Wednesday, April 27, 2011


--Sue Finley

Early last spring, I was forwarded an email from an American man living in Paris who wanted to somehow combine handicapping and bicycle riding to raise money for retired thoroughbred racehorses.

The man, Alan Kennedy, said he had a friend, Mark Cramer, an author and bicyle enthusiast who had published both handicapping books and novels and who wanted to try out some of his methods at French racetracks, which he would reach by bicycle. Kennedy was going to accomplany him.

At the time, I was the first vice president of the Thoroughbred Retirement Foundation. My principle occupation for them was fundraising, and since it was a rare day when someone showed up and asked if they could help you raise money, I quickly said, `yes, thank you.’

Kennedy and Cramer prepare for their journey in Paris
Mark and Alan’s idea was that they would pedal a few hundred kilometers for the cause. What they didn’t know was that I may well be the world’s biggest Tour de France fan. I spend three weeks every July glued to the Versus network, catching the 8 a.m. preview, 8:30 - 11 a.m. live coverage, 2-5 p.m. recap and then the 8-11 p.m. recap...which is pretty much exactly like the 2-5 recap. I’m a little obsessed.

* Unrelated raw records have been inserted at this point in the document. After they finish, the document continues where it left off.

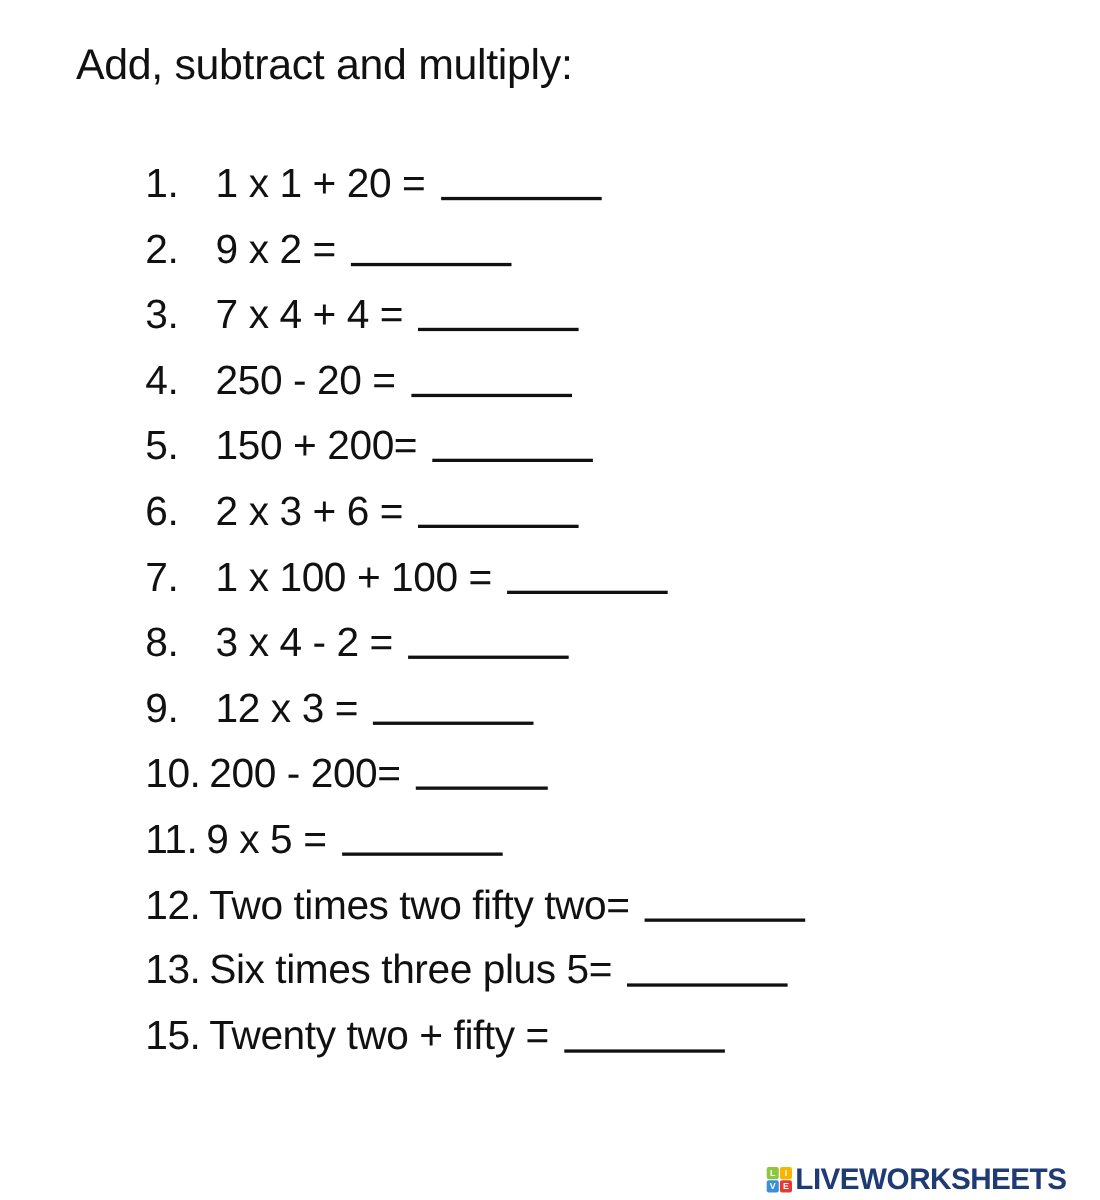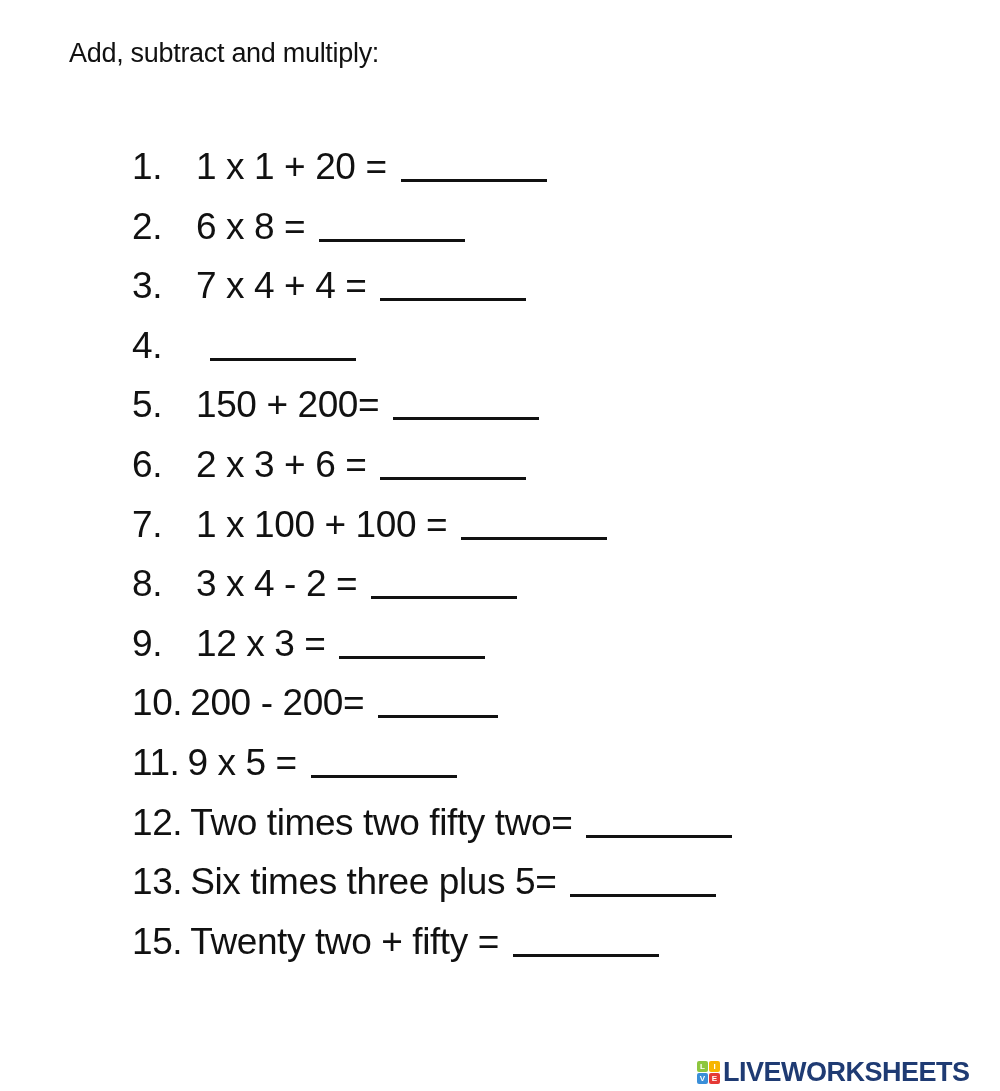"Add, subtract and multiply:" .title { font-size: 27px -> 39px }
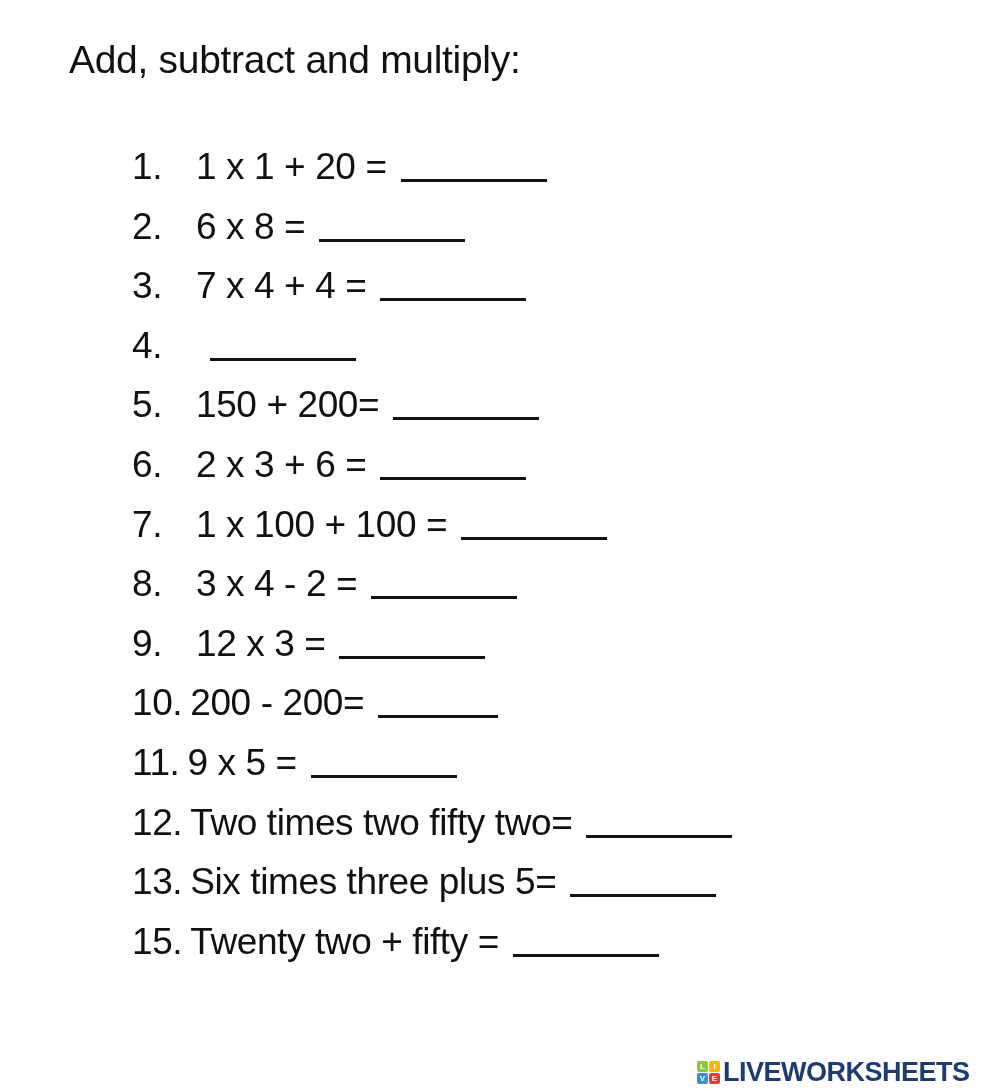"6 x 8 =" span { text: 6 x 8 -> 9 x 2 }
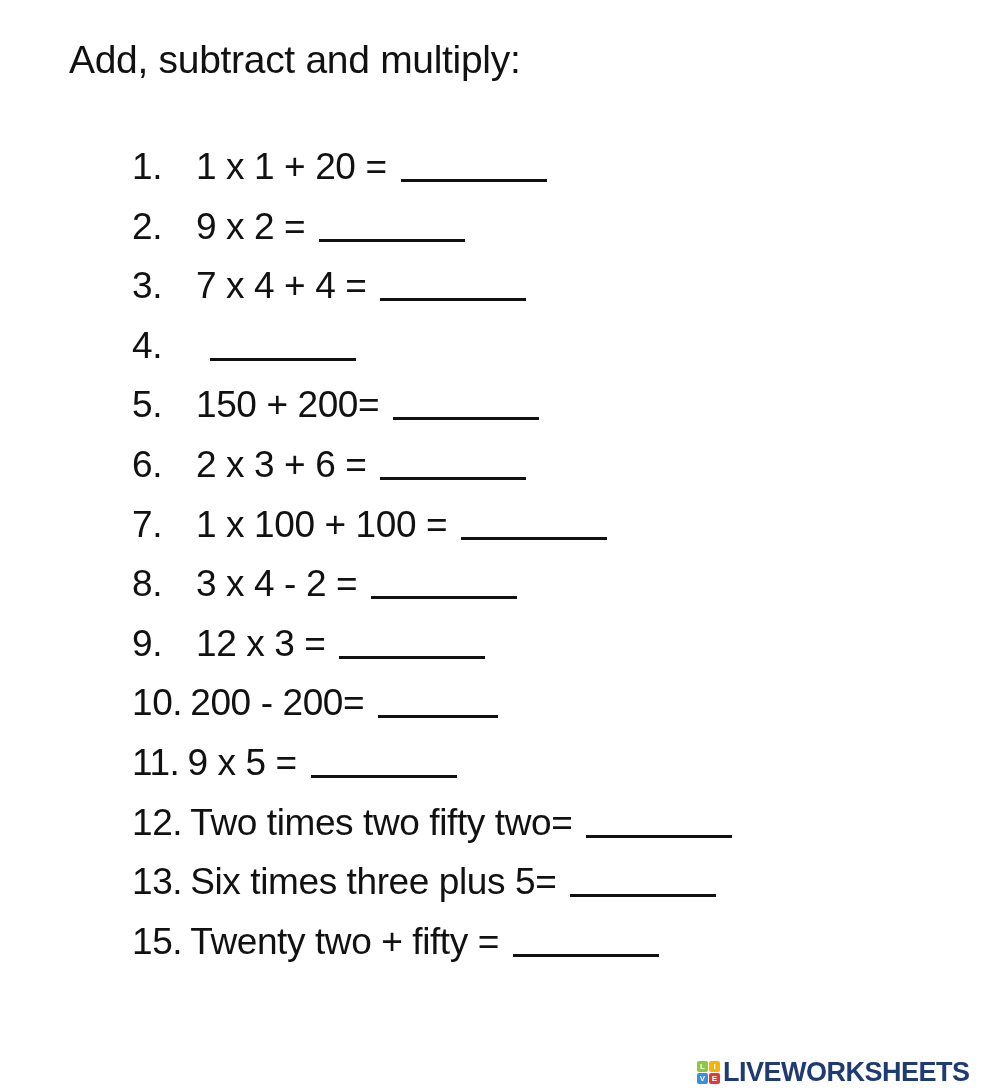"250 - 20 =" span { html: none -> <span>250 - 20 =</span> }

So I said, “You know what would really be the thing? To ride this tour during the dates of the real Tour de France, from July 3 to July 25. You could go from track to track in 21 stages, just like the riders go from town to town. People could pledge money per mile, or just make general donations.” They clearly thought I was crazy, but were also intrigued by the challenge, and wanted to do some good.

We decided that they could blog about it as they rode, and I would link the blog to a personal fundraising page that I would promote in the TDN. Putting aside fears of heart attack, heat stroke and general breakdown, they agreed to do it.

The result of this journey (aside from the thousands of dollars he raised for the TRF and a similar organization in France, La Ligue Pour la Protection de Cheval) is Cramer’s fantastic new book, Handicapping On the Road: Two men, 65 and 59, bicycle 1,000 kilometers to 13 race tracks to save discarded Thoroughbreds, testing seven exciting betting methods along the way.

The book is divided into two sections; the first, on the handicapping methods he features, and the second on the travelogue aspect and real-life betting stories of the trip. (Spoiler: he paid for the entire trip with his winning bets.)

Mark at Longchamp
The forward to the book is inspiring. Writes Cramer, “Using animals for entertainment and then sending them off to slaughter seemed as much an attack on our own humanity as it was the ultimate abuse of animals...Race fans feel rightful outrage and deep sadness when an equine athlete breaks down on the track. That’s because we see when it happens. But no one sees what happens to hard-knocking working-class Thoroughbreds when they disappear from the barns.”

The finish line at Compiegne
Cramer’s handicapping books are some of the most highly acclaimed in the industry. It has been a personal honor to come to know him and Alan, and I look forward to seeing them both in France this July, when we can watch the daily Tour coverage together over a nice glass of Bordeaux.

In the meantime, I highly recommend Handicapping on the Road, available here:


Anonymous said...

What renaissance men! It is great to hear about people with such great energy, intellect and kind hearts!

The_Knight_Sky said...

It is nice to see author Mark Cramer doing well overseas. I have the utmost respect for his teachings. So much in fact that I have taken up his search for the "automatic bet".

I followed their travels on The Riding For Their Lives blog last year. I was hoping they would continue blogging so a request they (Cramer and/or Kennedy) can restart that project.

As of their cause, it is noble and a wakeup call to the U.S. breeding industry which may create so many "unwanted" racehorses without taking the responsibility for bringing them into the world. The problem must be corrected at the very root - not in France.

Robert Williams said...

I remember when this was happening last year and I'm interested in reading the book. What a great way to support a charity.